Action item:
Lines of the material that include the word "text" are to be counted; only their number should be given.

Data section:
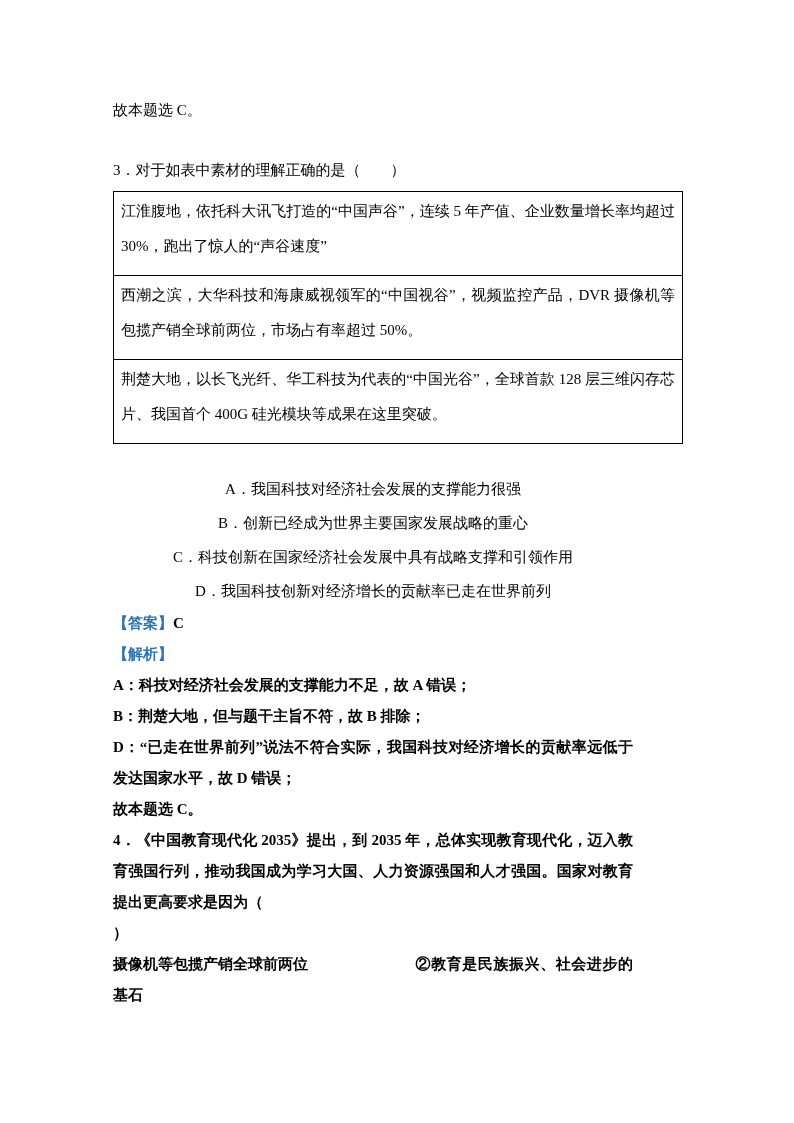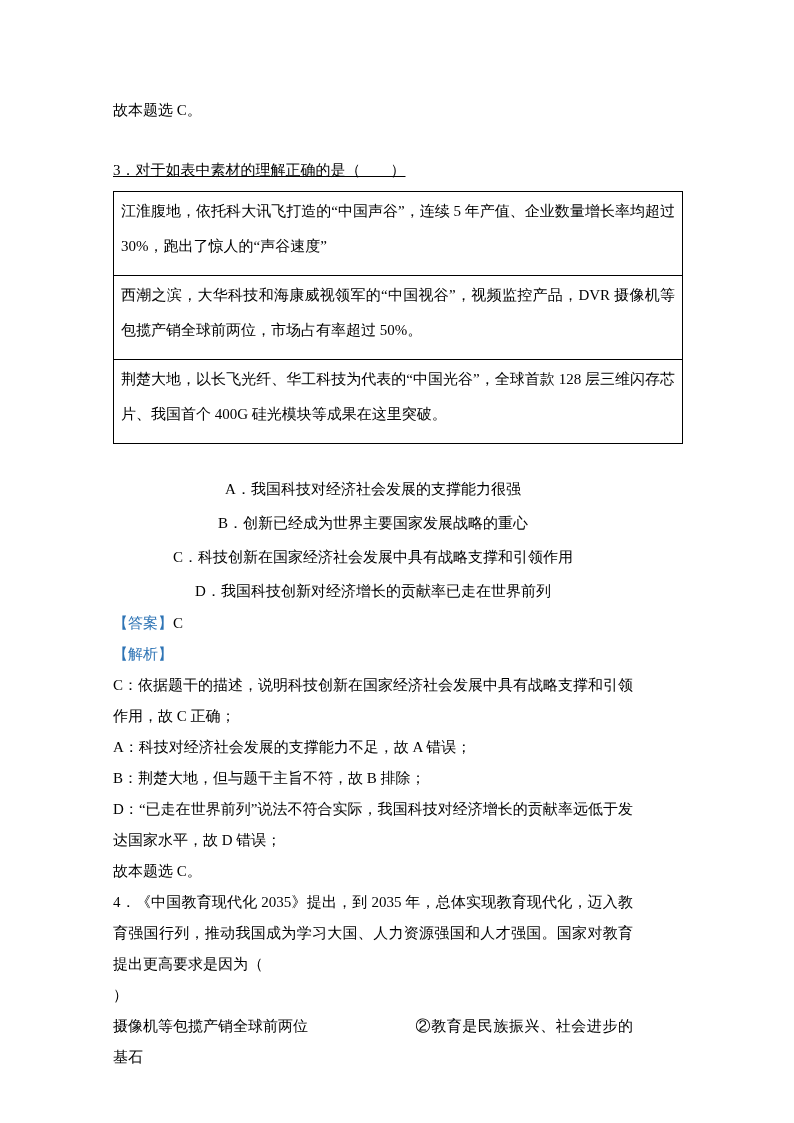--- a/index.html
+++ b/index.html
@@ -12,40 +12,40 @@
     overflow: hidden;
     font-family: "Liberation Serif", "DejaVu Serif", serif;
     font-size: 15px;
     color: #000000;
     padding: 93px 111px 0 113px;
   }
   .para {
     line-height: 34px;
     text-align: justify;
   }
-  .q3-stem { margin-top: 26px; text-decoration: underline; }
+  .q3-stem { margin-top: 26px; }
   table.material {
     margin-top: 4px;
     width: 570px;
     border-collapse: collapse;
   }
   table.material td {
     border: 1px solid #000000;
     padding: 2px 7px 11px 7px;
     line-height: 35px;
     text-align: justify;
     vertical-align: top;
     font-size: 15px;
   }
   ul.options {
     list-style: none;
     margin-top: 28px;
   }
   ul.options li { line-height: 34px; text-align: center; }
-  .ansec p { line-height: 31px; text-align: justify; }
+  .ansec p { line-height: 31px; text-align: justify; font-weight: bold; }
   .blue { color: #2E74B5; }
   .opt-cols { line-height: 31px; }
   .opt-cols .col1 { display: inline-block; width: 302px; }
 </style>
 </head>
 <body>
 
 <div class="page">
 
   <p class="para">故本题选 C。</p>
@@ -71,21 +71,20 @@
     <li>B．创新已经成为世界主要国家发展战略的重心</li>
     <li>C．科技创新在国家经济社会发展中具有战略支撑和引领作用</li>
     <li>D．我国科技创新对经济增长的贡献率已走在世界前列</li>
   </ul>
 
   <div class="ansec">
     <p>
       <span class="blue">【答案】</span><span>C</span>
     </p>
     <p class="blue">【解析】</p>
-    <p>C：依据题干的描述，说明科技创新在国家经济社会发展中具有战略支撑和引领作用，故 C 正确；</p>
     <p>A：科技对经济社会发展的支撑能力不足，故 A 错误；</p>
     <p>B：荆楚大地，但与题干主旨不符，故 B 排除；</p>
     <p>D：“已走在世界前列”说法不符合实际，我国科技对经济增长的贡献率远低于发达国家水平，故 D 错误；</p>
     <p>故本题选 C。</p>
     <p>4．《中国教育现代化 2035》提出，到 2035 年，总体实现教育现代化，迈入教育强国行列，推动我国成为学习大国、人力资源强国和人才强国。国家对教育提出更高要求是因为（</p>
     <p>）</p>
     <p class="opt-cols">
       <span class="col1">摄像机等包揽产销全球前两位</span><span>②教育是民族振兴、社会进步的基石</span>
     </p>
   </div>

Answer space:
6